Stored items:
BEGIN
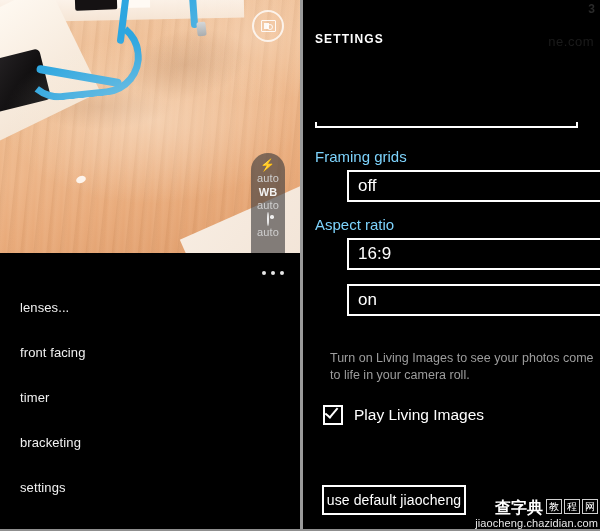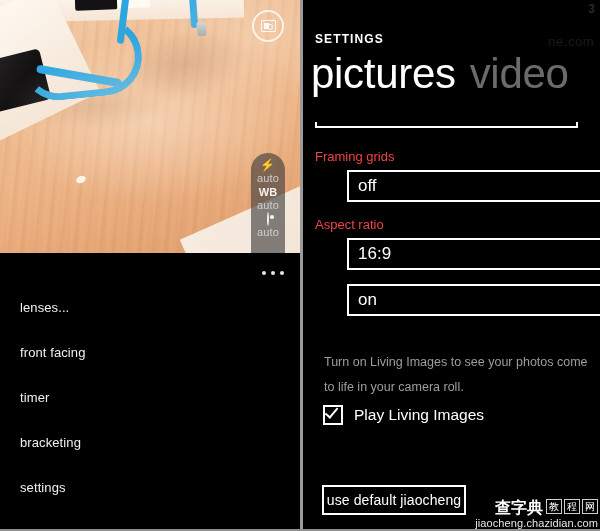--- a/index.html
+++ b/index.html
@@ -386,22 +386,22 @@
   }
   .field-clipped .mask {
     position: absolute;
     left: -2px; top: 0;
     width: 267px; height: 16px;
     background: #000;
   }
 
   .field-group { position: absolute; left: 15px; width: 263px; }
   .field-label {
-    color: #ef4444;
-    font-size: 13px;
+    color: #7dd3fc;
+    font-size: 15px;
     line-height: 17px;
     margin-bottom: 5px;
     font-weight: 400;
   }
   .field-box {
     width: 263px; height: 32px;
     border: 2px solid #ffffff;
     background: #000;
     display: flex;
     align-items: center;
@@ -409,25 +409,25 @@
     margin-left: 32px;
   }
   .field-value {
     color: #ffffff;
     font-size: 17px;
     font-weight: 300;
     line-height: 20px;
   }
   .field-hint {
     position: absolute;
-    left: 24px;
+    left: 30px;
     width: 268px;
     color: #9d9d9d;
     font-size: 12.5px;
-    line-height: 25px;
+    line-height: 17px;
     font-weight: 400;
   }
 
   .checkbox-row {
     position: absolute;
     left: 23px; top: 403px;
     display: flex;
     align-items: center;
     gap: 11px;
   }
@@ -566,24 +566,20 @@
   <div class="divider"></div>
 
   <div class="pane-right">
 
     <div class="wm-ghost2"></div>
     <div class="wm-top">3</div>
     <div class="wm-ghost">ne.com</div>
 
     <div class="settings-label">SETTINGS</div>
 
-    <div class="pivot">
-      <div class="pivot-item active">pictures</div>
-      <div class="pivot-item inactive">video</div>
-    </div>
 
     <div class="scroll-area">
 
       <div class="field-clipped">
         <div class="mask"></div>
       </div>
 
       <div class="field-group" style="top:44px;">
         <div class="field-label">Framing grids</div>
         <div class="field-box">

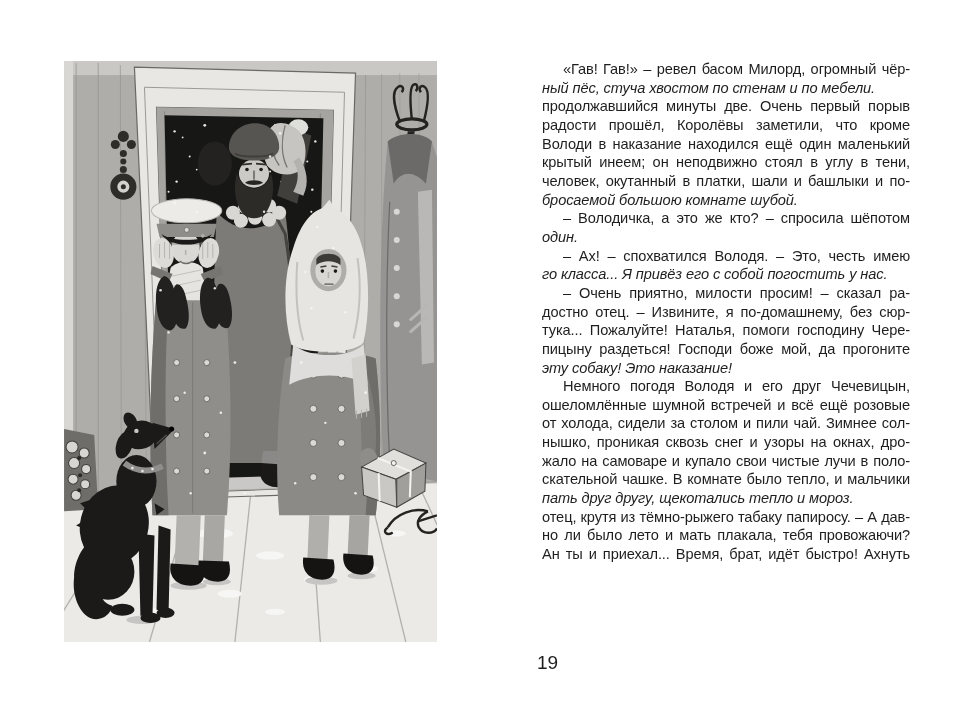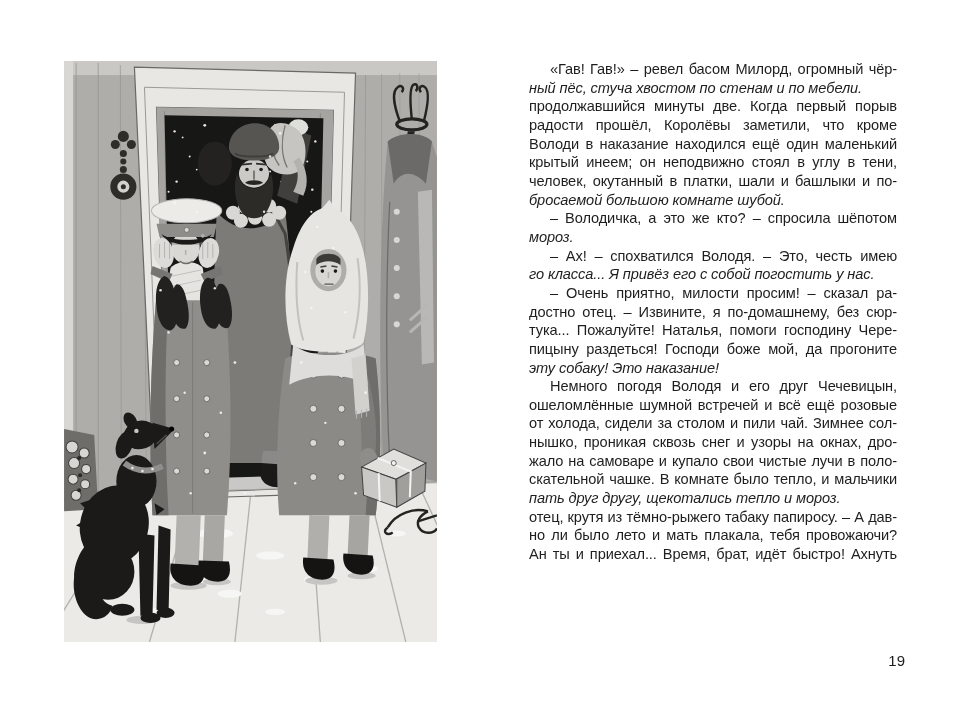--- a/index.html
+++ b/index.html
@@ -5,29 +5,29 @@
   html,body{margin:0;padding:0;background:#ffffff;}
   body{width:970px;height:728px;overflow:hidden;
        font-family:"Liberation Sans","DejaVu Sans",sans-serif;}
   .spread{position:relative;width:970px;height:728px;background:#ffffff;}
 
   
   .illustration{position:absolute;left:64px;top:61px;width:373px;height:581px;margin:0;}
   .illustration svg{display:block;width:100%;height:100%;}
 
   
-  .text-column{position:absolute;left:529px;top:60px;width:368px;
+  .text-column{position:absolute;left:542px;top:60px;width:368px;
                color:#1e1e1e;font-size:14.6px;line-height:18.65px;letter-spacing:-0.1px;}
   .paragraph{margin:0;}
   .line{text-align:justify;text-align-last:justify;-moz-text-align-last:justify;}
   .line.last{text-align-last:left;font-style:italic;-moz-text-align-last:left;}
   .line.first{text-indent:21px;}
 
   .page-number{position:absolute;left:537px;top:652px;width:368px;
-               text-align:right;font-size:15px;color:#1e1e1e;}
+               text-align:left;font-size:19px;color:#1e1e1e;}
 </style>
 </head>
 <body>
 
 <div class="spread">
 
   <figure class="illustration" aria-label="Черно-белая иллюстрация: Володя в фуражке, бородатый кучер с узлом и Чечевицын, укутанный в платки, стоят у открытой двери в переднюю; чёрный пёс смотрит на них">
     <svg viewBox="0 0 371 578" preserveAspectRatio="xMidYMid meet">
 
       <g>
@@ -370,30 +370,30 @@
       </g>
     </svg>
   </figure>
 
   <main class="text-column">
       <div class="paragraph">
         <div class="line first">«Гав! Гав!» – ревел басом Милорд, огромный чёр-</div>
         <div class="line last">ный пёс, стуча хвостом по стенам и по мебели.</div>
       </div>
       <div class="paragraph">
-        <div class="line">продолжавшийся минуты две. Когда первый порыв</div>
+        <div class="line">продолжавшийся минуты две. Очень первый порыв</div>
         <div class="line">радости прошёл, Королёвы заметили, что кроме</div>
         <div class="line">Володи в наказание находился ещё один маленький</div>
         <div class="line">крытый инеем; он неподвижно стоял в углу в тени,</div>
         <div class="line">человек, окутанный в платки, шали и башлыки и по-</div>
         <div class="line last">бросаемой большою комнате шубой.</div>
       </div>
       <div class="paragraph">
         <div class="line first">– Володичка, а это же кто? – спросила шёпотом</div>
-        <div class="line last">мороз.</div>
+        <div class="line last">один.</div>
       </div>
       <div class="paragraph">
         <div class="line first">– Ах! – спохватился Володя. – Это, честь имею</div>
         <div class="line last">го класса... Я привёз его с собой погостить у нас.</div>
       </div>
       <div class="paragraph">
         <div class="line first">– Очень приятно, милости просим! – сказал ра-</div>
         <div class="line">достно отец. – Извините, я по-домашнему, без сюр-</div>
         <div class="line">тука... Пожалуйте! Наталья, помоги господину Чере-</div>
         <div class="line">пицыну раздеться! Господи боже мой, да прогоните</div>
END
BEGIN
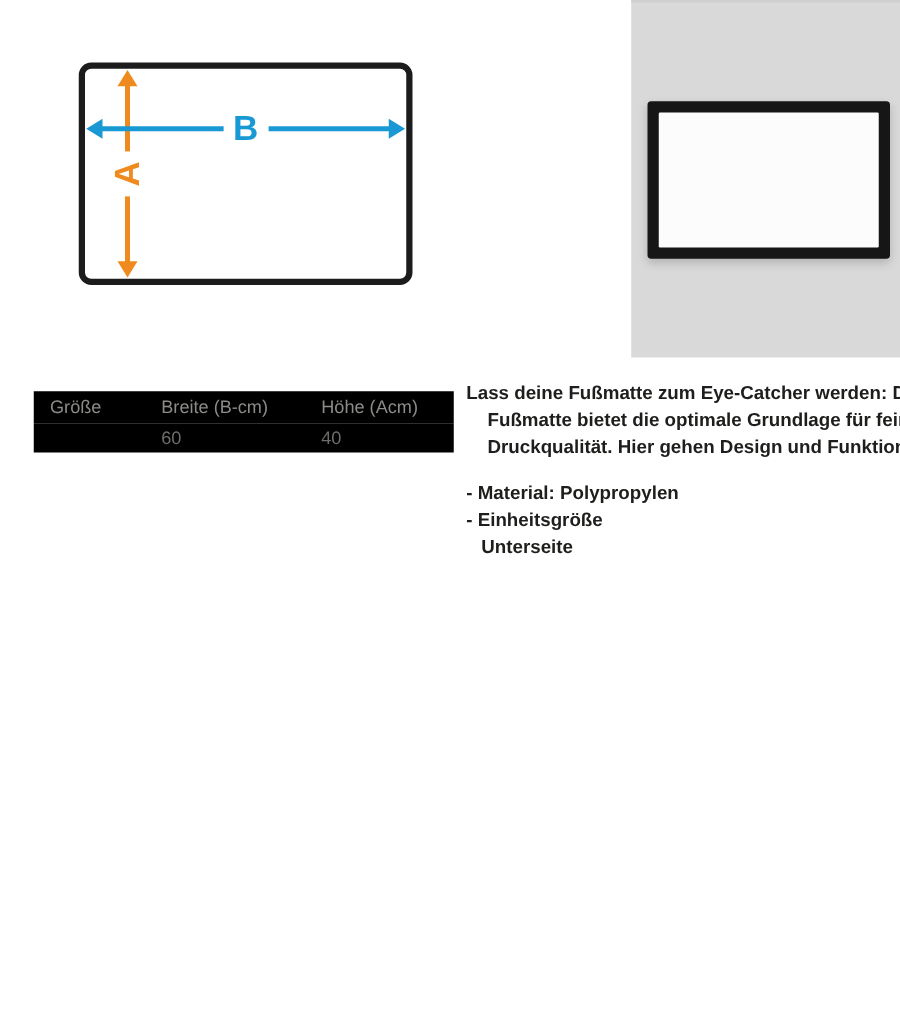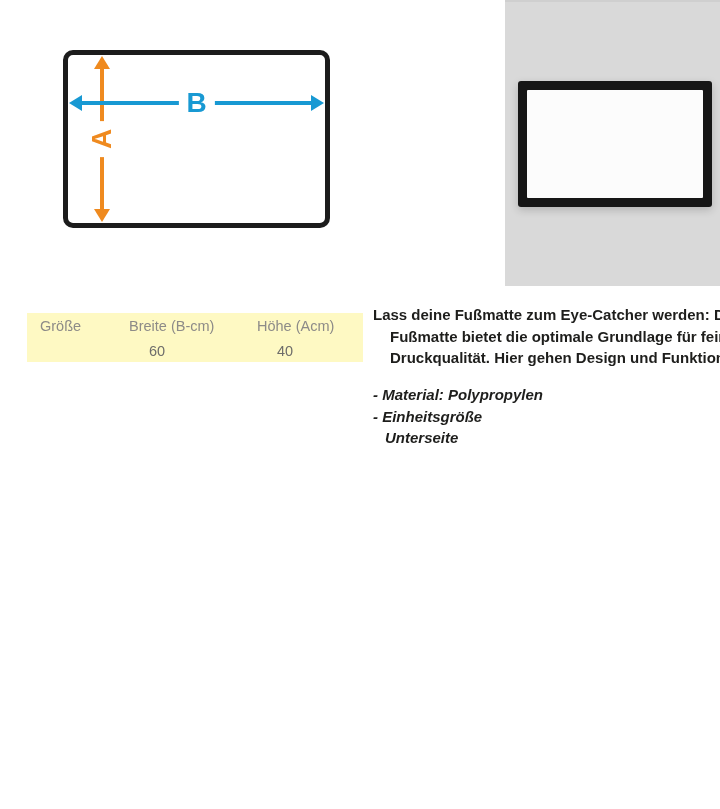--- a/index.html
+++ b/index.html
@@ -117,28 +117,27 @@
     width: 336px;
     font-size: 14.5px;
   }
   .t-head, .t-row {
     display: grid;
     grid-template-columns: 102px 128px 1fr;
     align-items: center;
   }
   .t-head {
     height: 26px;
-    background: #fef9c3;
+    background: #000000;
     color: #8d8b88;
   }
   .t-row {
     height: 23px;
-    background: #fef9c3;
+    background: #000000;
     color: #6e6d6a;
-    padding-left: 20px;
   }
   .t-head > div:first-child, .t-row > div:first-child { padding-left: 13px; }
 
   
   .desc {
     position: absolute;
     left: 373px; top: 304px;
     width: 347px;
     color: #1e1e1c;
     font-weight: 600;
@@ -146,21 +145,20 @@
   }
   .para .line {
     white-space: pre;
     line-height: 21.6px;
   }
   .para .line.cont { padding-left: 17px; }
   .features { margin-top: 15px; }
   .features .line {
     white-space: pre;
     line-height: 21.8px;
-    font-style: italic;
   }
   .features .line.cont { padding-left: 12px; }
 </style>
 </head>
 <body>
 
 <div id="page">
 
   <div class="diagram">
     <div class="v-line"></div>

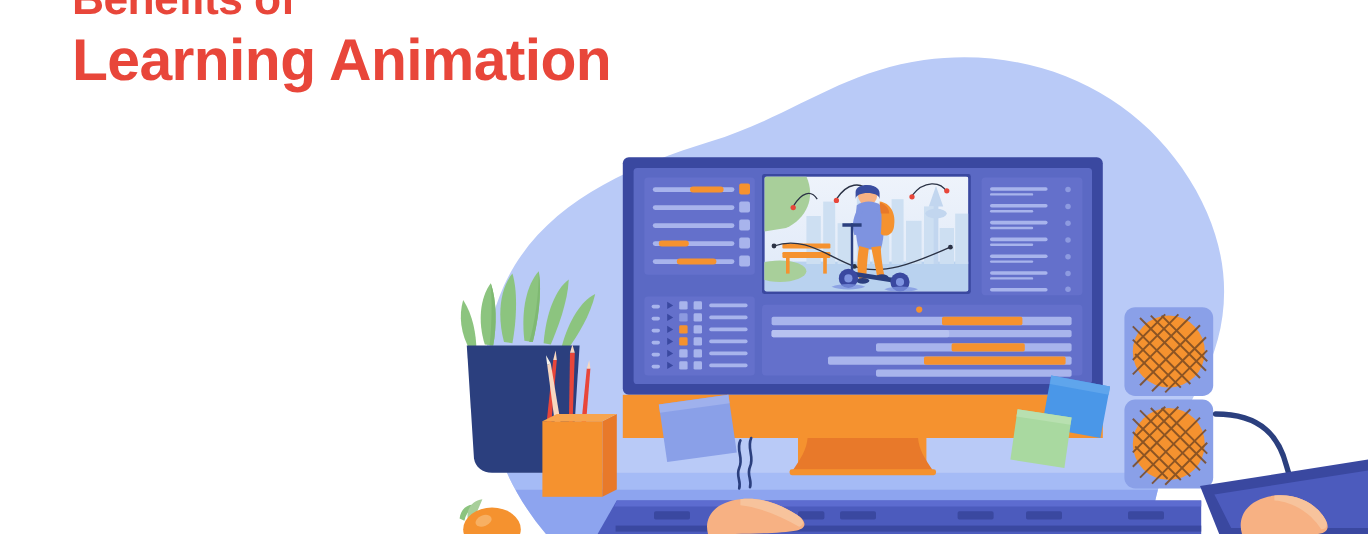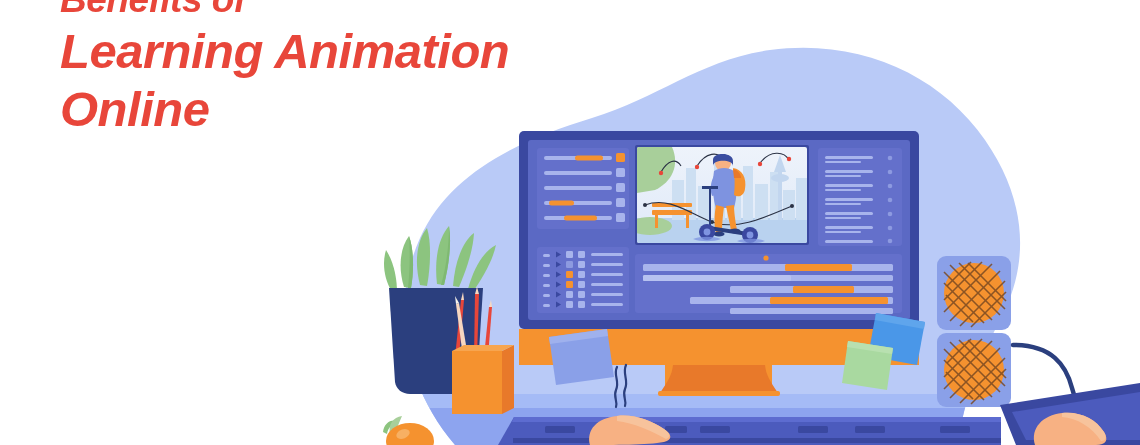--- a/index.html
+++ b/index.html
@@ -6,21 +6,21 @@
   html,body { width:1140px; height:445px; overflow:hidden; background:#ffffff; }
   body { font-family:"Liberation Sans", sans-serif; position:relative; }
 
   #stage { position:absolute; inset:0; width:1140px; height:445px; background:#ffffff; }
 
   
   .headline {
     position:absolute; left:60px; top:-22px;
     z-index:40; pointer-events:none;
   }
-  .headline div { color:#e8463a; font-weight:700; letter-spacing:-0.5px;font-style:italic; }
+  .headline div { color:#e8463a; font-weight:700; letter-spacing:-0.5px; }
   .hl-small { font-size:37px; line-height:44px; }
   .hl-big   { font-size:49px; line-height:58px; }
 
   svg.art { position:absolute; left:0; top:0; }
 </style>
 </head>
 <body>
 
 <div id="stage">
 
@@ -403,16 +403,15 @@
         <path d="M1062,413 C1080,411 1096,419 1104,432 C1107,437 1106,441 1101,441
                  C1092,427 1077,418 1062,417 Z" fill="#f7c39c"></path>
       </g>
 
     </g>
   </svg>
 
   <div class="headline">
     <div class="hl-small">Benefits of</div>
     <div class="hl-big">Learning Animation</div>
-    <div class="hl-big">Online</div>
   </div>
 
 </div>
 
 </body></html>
END
BEGIN
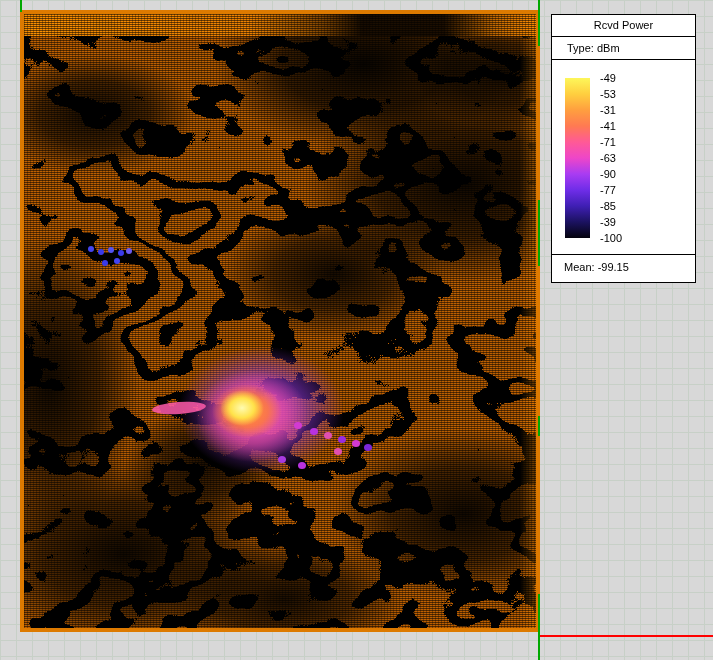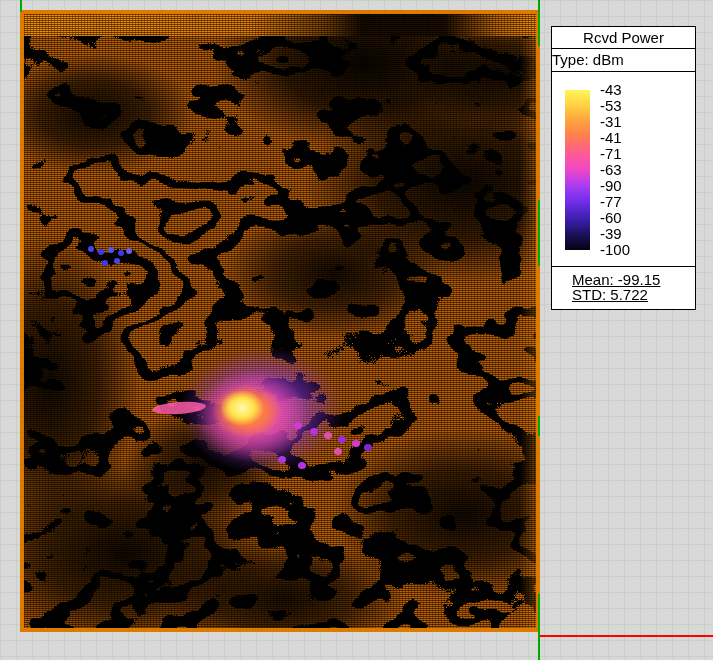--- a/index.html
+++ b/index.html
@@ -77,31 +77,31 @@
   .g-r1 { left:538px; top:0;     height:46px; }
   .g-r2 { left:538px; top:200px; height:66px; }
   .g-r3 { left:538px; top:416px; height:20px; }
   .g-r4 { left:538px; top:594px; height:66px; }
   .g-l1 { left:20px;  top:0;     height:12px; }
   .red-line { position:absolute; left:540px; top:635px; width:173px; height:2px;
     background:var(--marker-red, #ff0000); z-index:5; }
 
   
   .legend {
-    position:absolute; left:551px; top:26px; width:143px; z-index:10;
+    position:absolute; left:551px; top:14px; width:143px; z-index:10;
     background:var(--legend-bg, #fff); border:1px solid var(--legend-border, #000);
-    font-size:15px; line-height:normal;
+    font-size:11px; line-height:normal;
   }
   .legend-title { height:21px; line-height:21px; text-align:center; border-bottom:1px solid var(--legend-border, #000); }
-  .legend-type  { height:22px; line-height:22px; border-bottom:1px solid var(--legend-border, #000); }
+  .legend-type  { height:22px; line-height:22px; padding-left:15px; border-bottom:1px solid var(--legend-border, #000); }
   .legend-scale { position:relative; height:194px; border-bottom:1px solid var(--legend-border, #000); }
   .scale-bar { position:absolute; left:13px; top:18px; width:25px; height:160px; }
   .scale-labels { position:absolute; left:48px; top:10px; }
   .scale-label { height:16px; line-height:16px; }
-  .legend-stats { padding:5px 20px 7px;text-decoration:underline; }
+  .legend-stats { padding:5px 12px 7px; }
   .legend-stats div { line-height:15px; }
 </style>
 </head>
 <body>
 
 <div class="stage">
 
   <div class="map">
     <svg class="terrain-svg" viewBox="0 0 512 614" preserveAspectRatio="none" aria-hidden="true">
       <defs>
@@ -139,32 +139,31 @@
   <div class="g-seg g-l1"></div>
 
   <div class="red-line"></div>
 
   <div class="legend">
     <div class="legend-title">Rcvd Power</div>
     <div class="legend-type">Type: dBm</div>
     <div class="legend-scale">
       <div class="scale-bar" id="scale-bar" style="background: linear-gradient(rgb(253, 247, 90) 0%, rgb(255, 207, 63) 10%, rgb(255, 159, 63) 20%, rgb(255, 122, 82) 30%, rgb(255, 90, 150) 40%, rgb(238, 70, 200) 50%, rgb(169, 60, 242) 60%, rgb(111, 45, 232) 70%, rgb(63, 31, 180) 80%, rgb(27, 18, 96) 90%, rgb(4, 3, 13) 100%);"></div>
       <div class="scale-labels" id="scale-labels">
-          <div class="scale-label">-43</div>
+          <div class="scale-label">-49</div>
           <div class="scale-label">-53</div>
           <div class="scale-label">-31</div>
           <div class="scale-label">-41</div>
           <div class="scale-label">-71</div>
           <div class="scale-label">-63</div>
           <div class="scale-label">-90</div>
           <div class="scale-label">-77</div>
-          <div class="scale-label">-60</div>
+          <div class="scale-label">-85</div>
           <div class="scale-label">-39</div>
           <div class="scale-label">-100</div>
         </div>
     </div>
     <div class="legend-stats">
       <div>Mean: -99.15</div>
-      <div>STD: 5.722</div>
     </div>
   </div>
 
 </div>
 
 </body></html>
END
Within these records, how many lines include the word "clipped"? The reply should be that number alone.

* _Response area_: 2